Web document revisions
Start of Block

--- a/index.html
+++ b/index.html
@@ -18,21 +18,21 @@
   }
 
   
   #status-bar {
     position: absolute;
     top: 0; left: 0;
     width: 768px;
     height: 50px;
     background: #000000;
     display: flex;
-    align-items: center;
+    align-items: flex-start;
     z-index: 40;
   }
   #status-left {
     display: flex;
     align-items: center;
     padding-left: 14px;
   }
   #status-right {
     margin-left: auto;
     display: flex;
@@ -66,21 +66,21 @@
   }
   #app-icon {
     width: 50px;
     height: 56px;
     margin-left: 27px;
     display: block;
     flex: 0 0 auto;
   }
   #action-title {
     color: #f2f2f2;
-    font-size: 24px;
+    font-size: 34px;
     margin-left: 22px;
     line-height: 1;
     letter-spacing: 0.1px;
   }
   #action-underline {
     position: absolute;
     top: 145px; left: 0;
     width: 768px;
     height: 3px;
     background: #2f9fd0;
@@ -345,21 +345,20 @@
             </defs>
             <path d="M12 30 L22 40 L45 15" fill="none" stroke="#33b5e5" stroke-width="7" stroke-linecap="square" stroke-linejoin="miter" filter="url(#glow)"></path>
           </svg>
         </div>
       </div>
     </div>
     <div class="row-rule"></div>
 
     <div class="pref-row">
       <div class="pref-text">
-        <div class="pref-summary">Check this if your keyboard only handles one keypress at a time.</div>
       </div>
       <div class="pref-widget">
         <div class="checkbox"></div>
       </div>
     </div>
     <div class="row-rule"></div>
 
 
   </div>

End of Block

What the exercise asks -
Could you reproduce all of the entries above exactly?

Worked solution -
--- a/index.html
+++ b/index.html
@@ -18,21 +18,21 @@
   }
 
   
   #status-bar {
     position: absolute;
     top: 0; left: 0;
     width: 768px;
     height: 50px;
     background: #000000;
     display: flex;
-    align-items: center;
+    align-items: flex-start;
     z-index: 40;
   }
   #status-left {
     display: flex;
     align-items: center;
     padding-left: 14px;
   }
   #status-right {
     margin-left: auto;
     display: flex;
@@ -66,21 +66,21 @@
   }
   #app-icon {
     width: 50px;
     height: 56px;
     margin-left: 27px;
     display: block;
     flex: 0 0 auto;
   }
   #action-title {
     color: #f2f2f2;
-    font-size: 24px;
+    font-size: 34px;
     margin-left: 22px;
     line-height: 1;
     letter-spacing: 0.1px;
   }
   #action-underline {
     position: absolute;
     top: 145px; left: 0;
     width: 768px;
     height: 3px;
     background: #2f9fd0;
@@ -345,21 +345,20 @@
             </defs>
             <path d="M12 30 L22 40 L45 15" fill="none" stroke="#33b5e5" stroke-width="7" stroke-linecap="square" stroke-linejoin="miter" filter="url(#glow)"></path>
           </svg>
         </div>
       </div>
     </div>
     <div class="row-rule"></div>
 
     <div class="pref-row">
       <div class="pref-text">
-        <div class="pref-summary">Check this if your keyboard only handles one keypress at a time.</div>
       </div>
       <div class="pref-widget">
         <div class="checkbox"></div>
       </div>
     </div>
     <div class="row-rule"></div>
 
 
   </div>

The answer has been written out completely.